OM's answer is plain and local. The memory files are markdown. The install state is visible. The hooks are scripts. The plugin is a directory.

This doesn't solve every enterprise governance problem. It gives teams a concrete artifact to reason about instead of an invisible summary inside one product.

The Desktop Chat boundary

Claude Desktop Chat doesn't have the same hook surface. Without hooks, OM can't automatically inject memory or observe every session the way it can with Claude Code, Codex, and Cowork.

Cowork is different because it has the plugin surface. That combination - hooks, commands, skills, MCP, audit logs - is why Cowork is the more interesting target.

The install shape

For normal users, the basic OM path stays simple:

uv tool install observational-memory
om install
om doctor

On Bryan's current dev install, om status shows Claude Code hooks, Codex hooks, the Cowork plugin, and the launchd scheduler all installed. om doctor reports the plugin hooks and scripts healthy. That status output is part of the product. Agent memory needs a boring health check.

The useful distinction

OpenAI and Anthropic are building memory into their own products. Supermemory and similar platforms are building memory APIs and context infrastructure. Zep and MemX are pushing on graph and retrieval designs.

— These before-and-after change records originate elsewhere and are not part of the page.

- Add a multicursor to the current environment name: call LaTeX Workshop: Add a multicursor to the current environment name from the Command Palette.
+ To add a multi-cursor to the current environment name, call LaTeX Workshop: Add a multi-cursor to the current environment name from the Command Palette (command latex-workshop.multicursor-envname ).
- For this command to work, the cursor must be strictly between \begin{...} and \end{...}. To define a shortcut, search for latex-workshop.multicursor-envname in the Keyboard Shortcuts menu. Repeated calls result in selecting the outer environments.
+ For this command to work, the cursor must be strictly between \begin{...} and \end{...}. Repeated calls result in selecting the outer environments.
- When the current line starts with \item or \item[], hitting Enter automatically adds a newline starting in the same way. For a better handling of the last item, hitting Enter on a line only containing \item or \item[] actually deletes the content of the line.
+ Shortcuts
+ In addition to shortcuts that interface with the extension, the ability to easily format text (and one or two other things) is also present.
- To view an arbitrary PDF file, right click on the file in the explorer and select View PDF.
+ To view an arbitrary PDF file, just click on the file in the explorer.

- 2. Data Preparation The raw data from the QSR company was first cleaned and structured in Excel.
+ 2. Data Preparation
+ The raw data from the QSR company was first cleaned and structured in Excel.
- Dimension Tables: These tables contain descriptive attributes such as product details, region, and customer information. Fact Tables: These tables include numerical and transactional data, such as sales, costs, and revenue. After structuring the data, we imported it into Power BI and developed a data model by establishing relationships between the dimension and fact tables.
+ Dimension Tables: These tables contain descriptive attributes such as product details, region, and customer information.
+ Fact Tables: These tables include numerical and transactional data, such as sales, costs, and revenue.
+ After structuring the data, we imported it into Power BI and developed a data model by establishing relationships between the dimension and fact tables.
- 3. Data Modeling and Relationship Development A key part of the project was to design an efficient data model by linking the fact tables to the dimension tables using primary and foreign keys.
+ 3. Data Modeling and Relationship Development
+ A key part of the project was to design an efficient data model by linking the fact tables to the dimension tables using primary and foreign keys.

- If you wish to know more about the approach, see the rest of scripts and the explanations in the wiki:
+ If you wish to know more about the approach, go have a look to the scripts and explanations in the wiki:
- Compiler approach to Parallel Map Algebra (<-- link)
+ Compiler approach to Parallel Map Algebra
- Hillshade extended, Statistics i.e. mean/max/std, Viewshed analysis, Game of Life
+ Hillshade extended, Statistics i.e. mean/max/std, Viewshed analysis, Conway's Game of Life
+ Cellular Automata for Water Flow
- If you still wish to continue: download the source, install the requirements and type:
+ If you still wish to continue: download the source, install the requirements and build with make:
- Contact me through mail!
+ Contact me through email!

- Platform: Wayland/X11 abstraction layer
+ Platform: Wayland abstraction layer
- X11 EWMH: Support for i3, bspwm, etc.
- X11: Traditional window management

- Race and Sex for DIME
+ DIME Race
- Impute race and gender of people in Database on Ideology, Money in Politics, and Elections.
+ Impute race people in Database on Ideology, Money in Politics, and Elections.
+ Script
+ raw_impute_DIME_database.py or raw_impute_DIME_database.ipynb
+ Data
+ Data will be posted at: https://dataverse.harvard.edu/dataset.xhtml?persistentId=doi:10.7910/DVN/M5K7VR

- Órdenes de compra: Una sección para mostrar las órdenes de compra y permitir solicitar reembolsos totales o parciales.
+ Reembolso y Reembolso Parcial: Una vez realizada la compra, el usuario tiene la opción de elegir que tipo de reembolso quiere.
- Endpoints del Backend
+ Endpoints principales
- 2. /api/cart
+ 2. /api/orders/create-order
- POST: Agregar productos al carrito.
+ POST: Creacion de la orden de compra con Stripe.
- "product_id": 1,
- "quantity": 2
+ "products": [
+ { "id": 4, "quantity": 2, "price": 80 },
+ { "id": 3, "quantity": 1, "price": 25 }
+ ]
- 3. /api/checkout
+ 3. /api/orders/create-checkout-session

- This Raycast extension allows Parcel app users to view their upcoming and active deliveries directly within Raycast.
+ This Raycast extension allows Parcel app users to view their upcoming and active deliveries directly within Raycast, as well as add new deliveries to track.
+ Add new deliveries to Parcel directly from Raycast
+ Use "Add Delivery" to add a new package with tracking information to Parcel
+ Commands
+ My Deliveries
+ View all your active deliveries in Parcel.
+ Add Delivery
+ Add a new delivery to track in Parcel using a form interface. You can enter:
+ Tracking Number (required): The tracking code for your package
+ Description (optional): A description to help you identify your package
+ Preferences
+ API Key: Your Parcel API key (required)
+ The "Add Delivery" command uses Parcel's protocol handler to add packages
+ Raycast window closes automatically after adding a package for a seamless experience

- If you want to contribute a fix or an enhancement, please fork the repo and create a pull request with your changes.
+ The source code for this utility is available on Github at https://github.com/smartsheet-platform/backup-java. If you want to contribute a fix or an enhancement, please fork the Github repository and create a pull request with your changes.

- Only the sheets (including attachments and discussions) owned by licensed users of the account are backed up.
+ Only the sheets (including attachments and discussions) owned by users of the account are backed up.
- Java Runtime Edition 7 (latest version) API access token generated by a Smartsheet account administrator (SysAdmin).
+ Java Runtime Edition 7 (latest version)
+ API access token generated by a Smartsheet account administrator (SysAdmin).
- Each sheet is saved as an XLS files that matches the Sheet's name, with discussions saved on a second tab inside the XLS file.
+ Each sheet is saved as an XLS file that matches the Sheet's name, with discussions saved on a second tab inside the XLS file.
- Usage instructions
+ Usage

OM's Cowork integration is smaller and more specific:

Give the enterprise desktop agent access to the same local memory that developer agents already use.

The more agent tools multiply, the more useful a shared memory layer becomes.

If Cowork becomes a common enterprise agent surface, I want memory to remain portable and inspectable. OM is the attempt to make that possible with the tools we actually use every day.